Due to the size of the tumour pressing on his lungs, Ezra suffered from breathing problems. During surgery to remove it, doctors found that the tumour was attached to his liver and as a result, only excess fluid could be drained. Thankfully though, this improved his breathing significantly which mum Karen felt probably saved Ezra’s life. During the weeks that followed, little Ezra battled with prematurity and infection before finally reaching full term, when his second surgery to remove the tumour could finally take place.
Karen and Craig found meeting other families in the House really important. Brought together by House events such as Waffle Wednesday and Father's Day, they shared the experience of having a child in hospital, which helped them to build positive and valuable relationships. The excellent quality of the accommodation and the option for friends to visit and extended family members to stay over made a great difference too, but it was the relationships with other families at the House that really mattered.
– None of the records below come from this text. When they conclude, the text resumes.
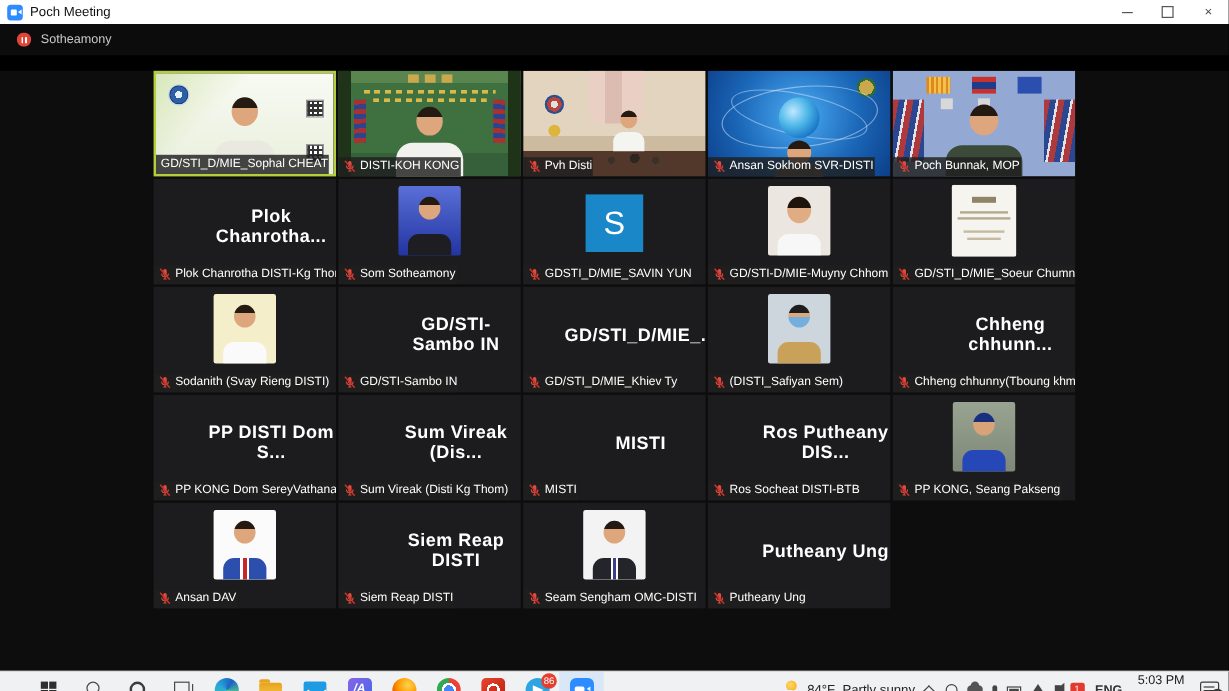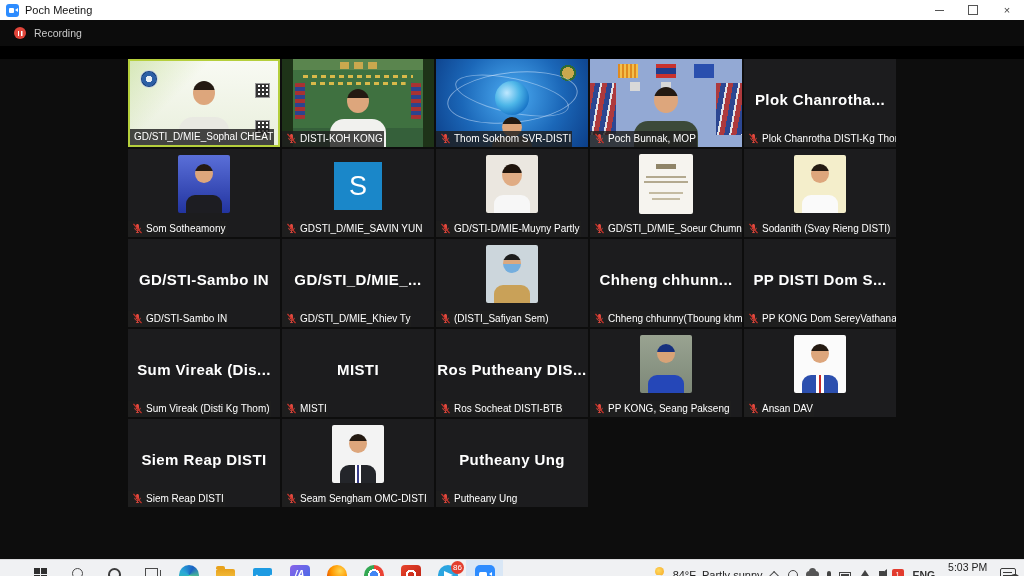--- a/index.html
+++ b/index.html
@@ -250,7 +250,7 @@
 
 <div class="recbar">
   <span class="rec-dot"></span>
-  <span class="rec-label">Recording</span>
+  <span class="rec-label">Sotheamony</span>
 </div>
 
 <div class="stage">

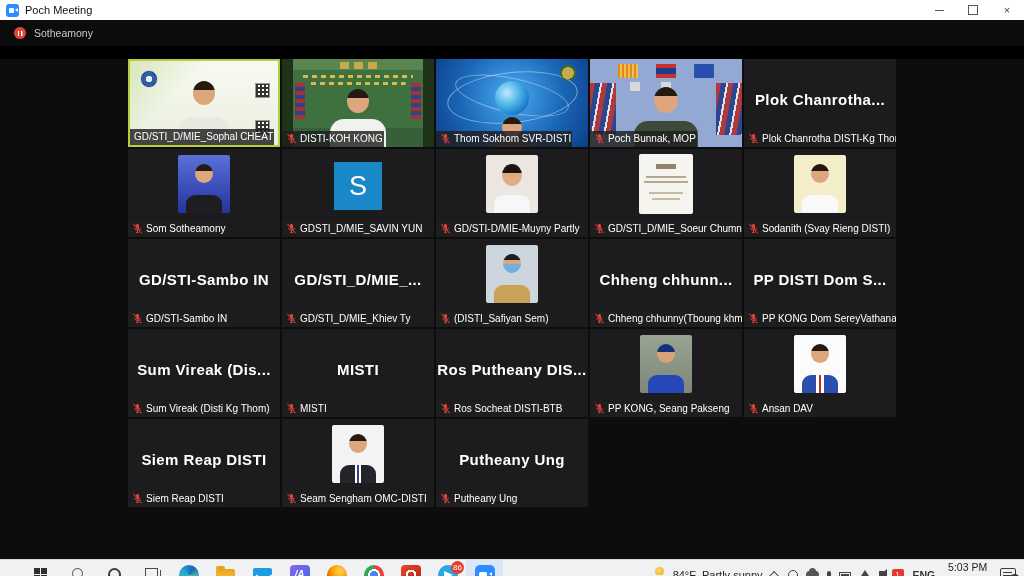--- a/index.html
+++ b/index.html
@@ -282,6 +282,22 @@
         </div>
       </div>
       <div class="tile">
+        <div class="scene sc-pvh">
+          <i class="p1"></i>
+          <i class="p2"></i>
+          <i class="p3"></i>
+        </div>
+        <div class="nameplate">
+          <svg class="mic" viewBox="0 0 12 12">
+            <path d="M6 1.2c-.9 0-1.6.7-1.6 1.6v3c0 .9.7 1.6 1.6 1.6s1.6-.7 1.6-1.6v-3C7.6 1.9 6.9 1.2 6 1.2z" fill="#e04a3f"></path>
+            <path d="M3 5.3c0 1.7 1.3 3 3 3s3-1.3 3-3" fill="none" stroke="#e04a3f" stroke-width="1"></path>
+            <path d="M6 8.3v2M4.5 10.4h3" stroke="#e04a3f" stroke-width="1"></path>
+            <path d="M1.6 1l8.8 10" stroke="#c8332a" stroke-width="1.4"></path>
+          </svg>
+          <span>Pvh Disti</span>
+        </div>
+      </div>
+      <div class="tile">
         <div class="scene sc-globe">
           <i class="p1"></i>
           <i class="p2"></i>

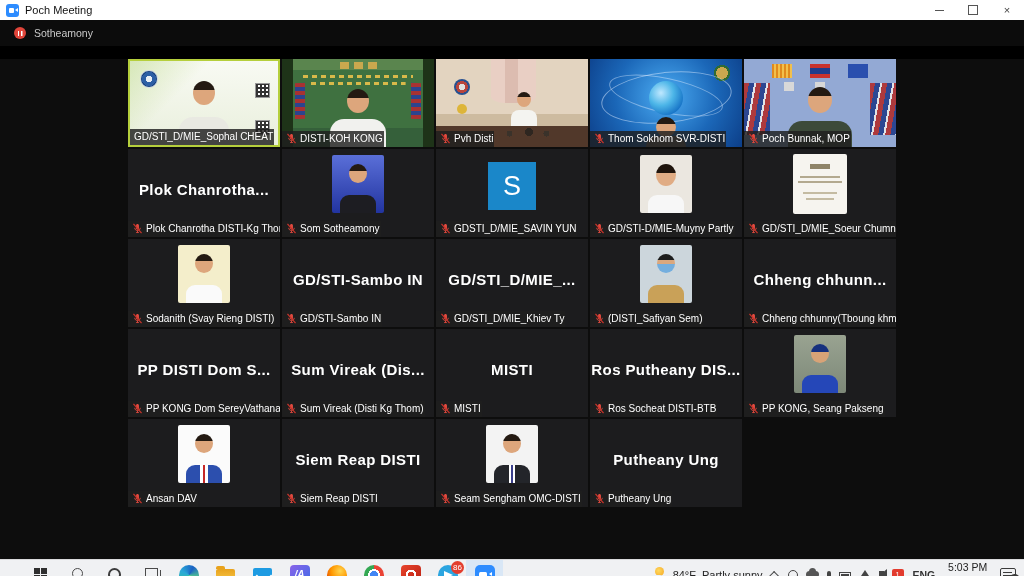--- a/index.html
+++ b/index.html
@@ -310,7 +310,7 @@
             <path d="M6 8.3v2M4.5 10.4h3" stroke="#e04a3f" stroke-width="1"></path>
             <path d="M1.6 1l8.8 10" stroke="#c8332a" stroke-width="1.4"></path>
           </svg>
-          <span>Thom Sokhom SVR-DISTI</span>
+          <span>Ansan Sokhom SVR-DISTI</span>
         </div>
       </div>
       <div class="tile">

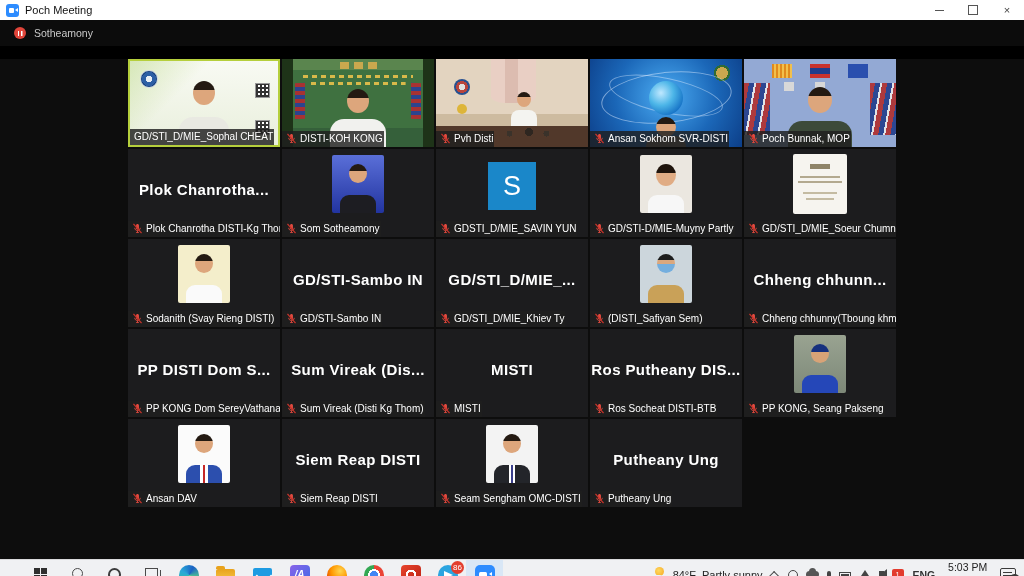--- a/index.html
+++ b/index.html
@@ -38,7 +38,7 @@
   .mic { width:11px; height:11px; flex:0 0 auto; }
 
   .tile-text { position:absolute; inset:0; display:flex; align-items:center; justify-content:center;
-    color:#fff; font-size:15px; font-weight:bold; letter-spacing:.4px; padding-bottom:8px; text-align:center; }
+    color:#fff; font-size:15px; font-weight:bold; letter-spacing:.4px; padding-bottom:8px; text-align:center;margin-left:44px; }
 
   .letter-avatar { width:48px; height:48px; margin:13px auto 0; background:#1a87c9; color:#fff;
     font-size:27px; display:flex; align-items:center; justify-content:center; }

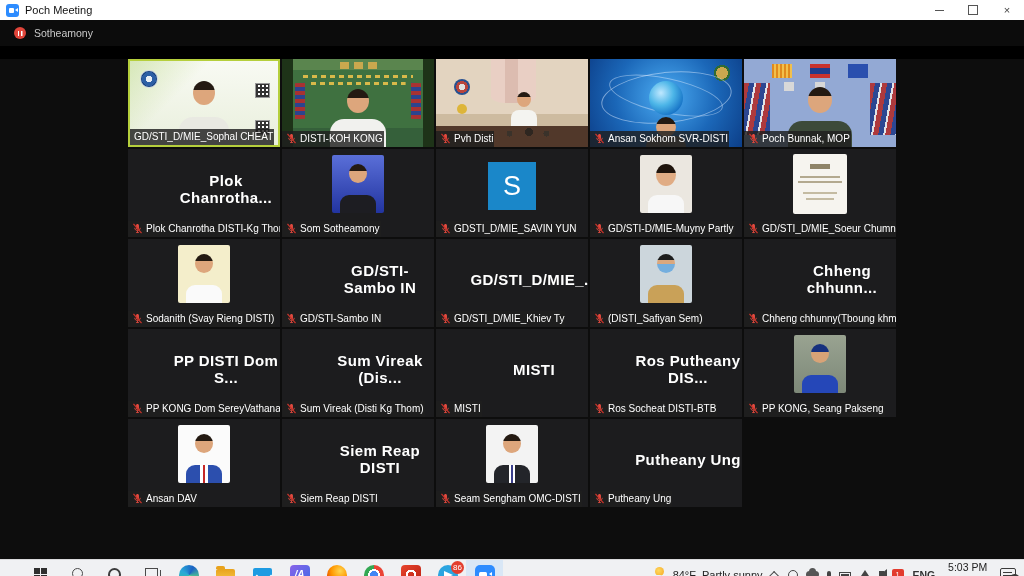--- a/index.html
+++ b/index.html
@@ -374,7 +374,7 @@
             <path d="M6 8.3v2M4.5 10.4h3" stroke="#e04a3f" stroke-width="1"></path>
             <path d="M1.6 1l8.8 10" stroke="#c8332a" stroke-width="1.4"></path>
           </svg>
-          <span>GD/STI-D/MIE-Muyny Partly</span>
+          <span>GD/STI-D/MIE-Muyny Chhom</span>
         </div>
       </div>
       <div class="tile">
After 10 weeks, little Ezra was deemed well enough to make the transfer to Kings College Hospital in London, to tackle the growth on his liver with a second round of surgery. With this came the move from the Southampton House to the Camberwell House. Although providing the same support, the family found the design of the two houses quite different. Transferring from a 60 roomed house, divided into four separate floors, each with its own kitchen and communal rooms, to a 24 roomed house with communal rooms shared by everyone, was a marked change but one that worked well.
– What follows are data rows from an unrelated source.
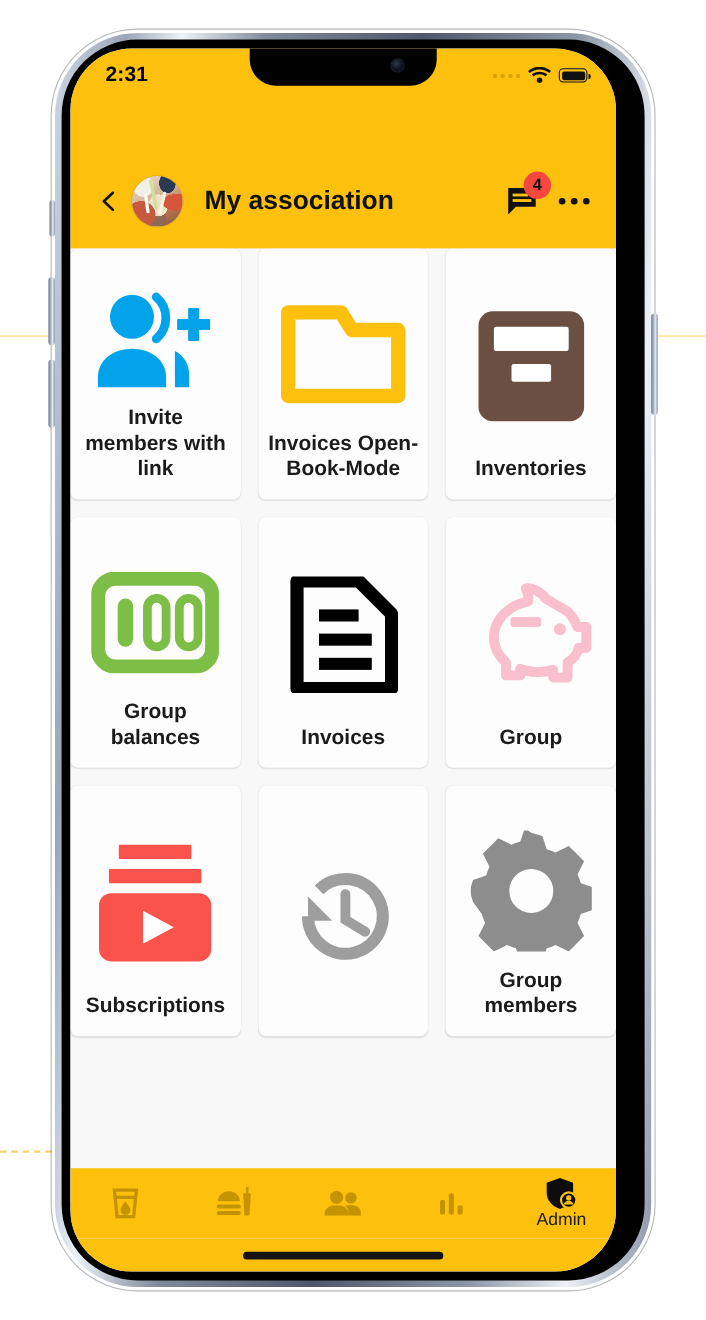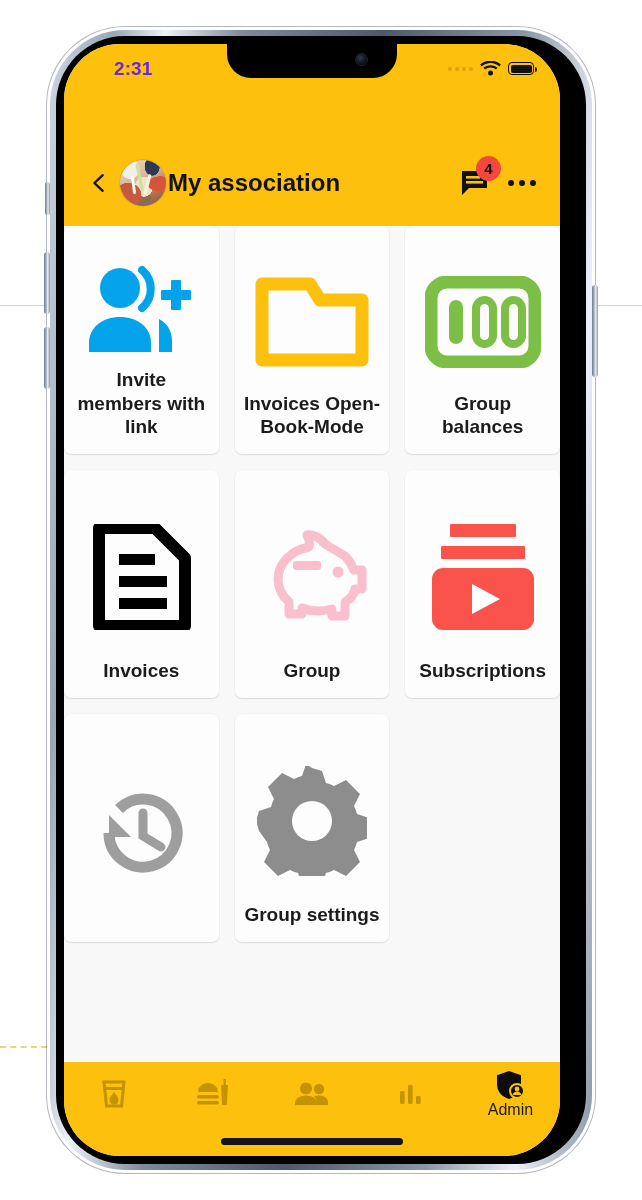--- a/index.html
+++ b/index.html
@@ -63,9 +63,8 @@
     box-shadow:0 0 0 1px #1b232c;
   }
   .clock{
-    position:absolute;left:32px;top:14px;font-size:19px;font-weight:700;color:#6d28d9;
+    position:absolute;left:32px;top:14px;font-size:19px;font-weight:700;color:#000000;
     letter-spacing:.1px;
-    margin-left:18px;
   }
   .status-right{
     position:absolute;right:26px;top:17px;display:flex;align-items:center;gap:7px;

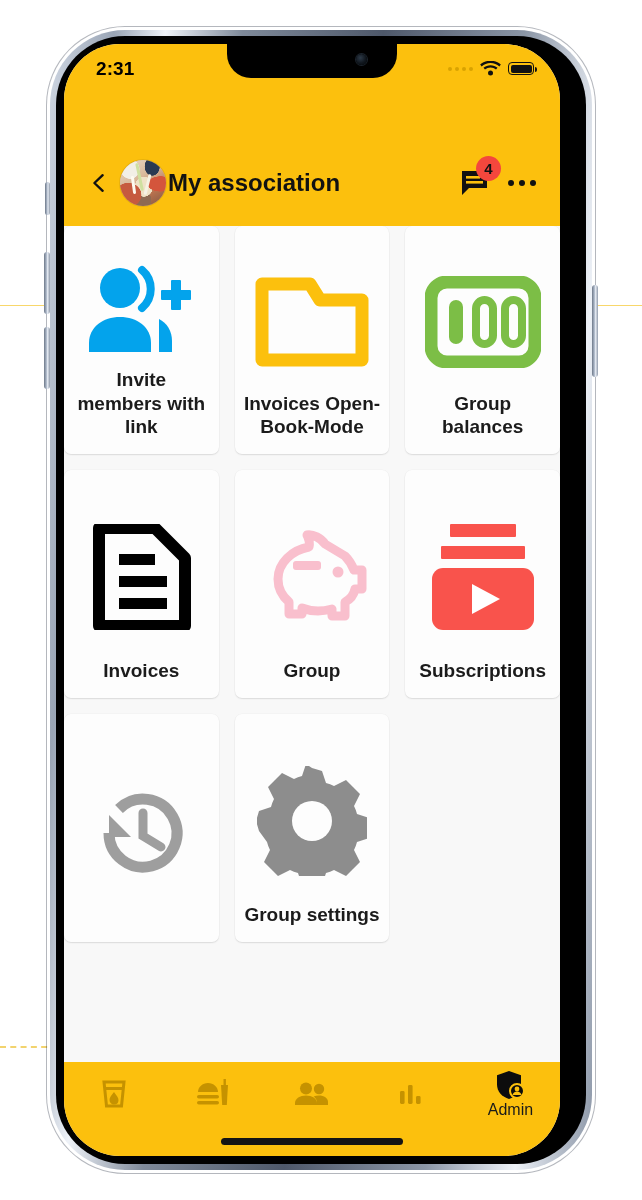--- a/index.html
+++ b/index.html
@@ -107,7 +107,7 @@
   .ap3{left:56%;top:30%;width:6%;height:46%;background:#f6f2e4;transform:rotate(14deg);}
   .ap4{left:26%;top:34%;width:6%;height:40%;background:#fdfaf0;transform:rotate(-8deg);}
   .title{
-    font-size:24px;font-weight:700;color:#121212;margin-left:2px;white-space:nowrap;
+    font-size:24px;font-weight:700;color:#121212;margin-left:20px;white-space:nowrap;
   }
   .appbar-right{margin-left:auto;display:flex;align-items:center;gap:18px;}
   .chat-wrap{position:relative;width:30px;height:28px;cursor:pointer;}

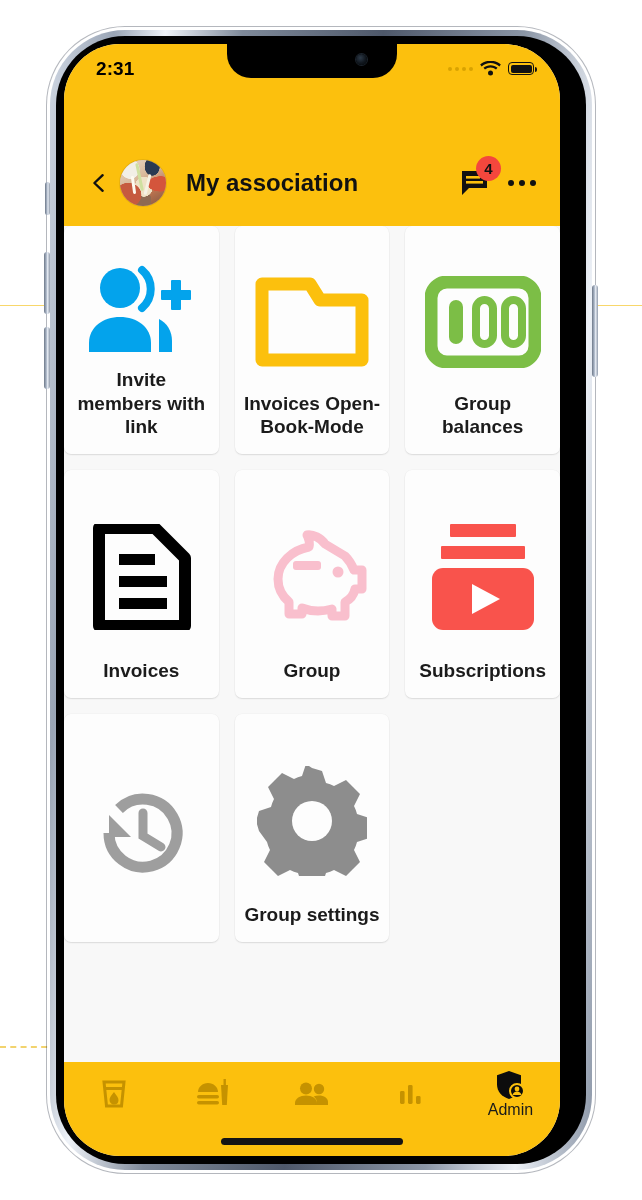--- a/index.html
+++ b/index.html
@@ -248,6 +248,16 @@
           <div class="tile-label">Invoices Open-Book-Mode</div>
         </div>
 
+        <div class="tile">
+          <div class="tile-icon">
+            <svg width="104" height="108" viewBox="0 0 104 108">
+              <rect x="4" y="4" width="96" height="100" rx="13" fill="#6B4F42"></rect>
+              <rect x="18" y="18" width="68" height="22" rx="2" fill="#fff"></rect>
+              <rect x="34" y="52" width="36" height="16" rx="2" fill="#fff"></rect>
+            </svg>
+          </div>
+          <div class="tile-label">Inventories</div>
+        </div>
 
         <div class="tile">
           <div class="tile-icon">

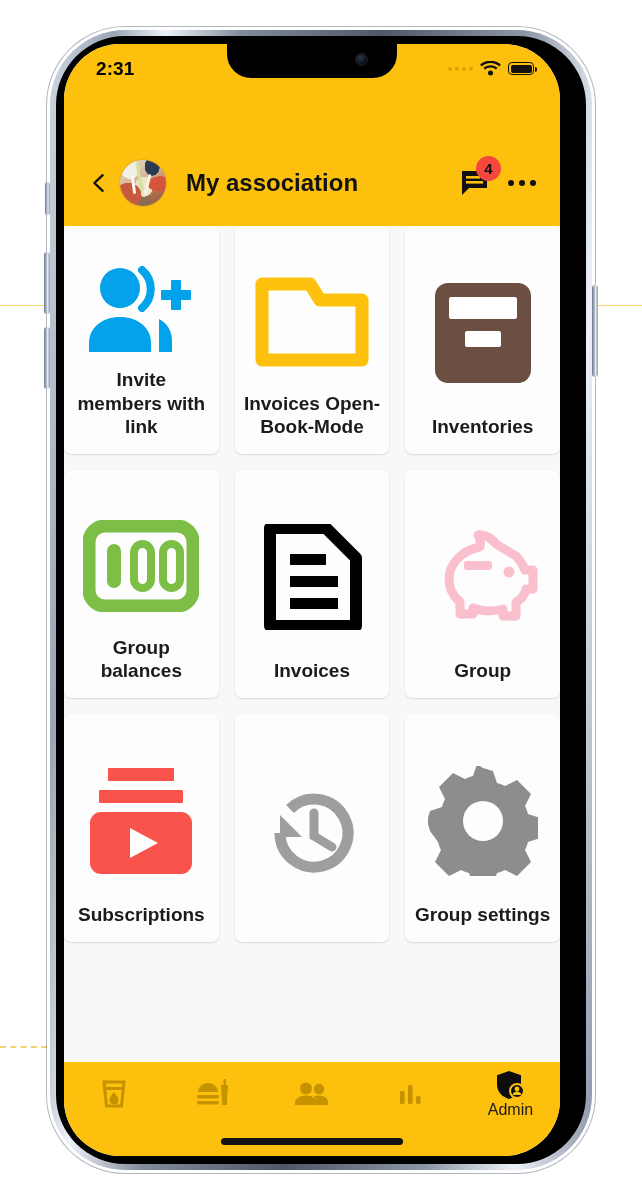--- a/index.html
+++ b/index.html
@@ -327,7 +327,7 @@
               <circle cx="55" cy="55" r="20" fill="#fdfdfd"></circle>
             </svg>
           </div>
-          <div class="tile-label">Group settings</div>
+          <div class="tile-label">Group members</div>
         </div>
 
       </div>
Surgery for Ezra went very well and he started to improve almost immediately. He was gradually taken off the painkillers and other drugs that had been keeping his heart from failing. After a total of 30 days at Kings, Ezra recovered sufficiently to return to the Princess Anne to continue his recovery and Karen and Craig re-joined the Southampton House, reconnecting with friends they’d made previously.
Ezra continued to recover and finally it was time to move on again, this time to the family’s local hospital, for an additional week. After almost four months, Ezra came home, on oxygen but without his feeding tube. Life started to get back to normal, or as normal as life can be with a small baby! The couple could finally be real hands-on parents for their baby, who for most of his life had been in an incubator or a cot, been sedated or on morphine, with little opportunity to have cuddles, be pushed around in a buggy or carried anywhere.
Both Karen and Craig are immensely thankful that Ronald McDonald House Charities could be there for them at such a hard time in their lives. The Charity saved them from being far away from their first born during his challenging battles and of course from having to spend a huge amount of money on accommodation.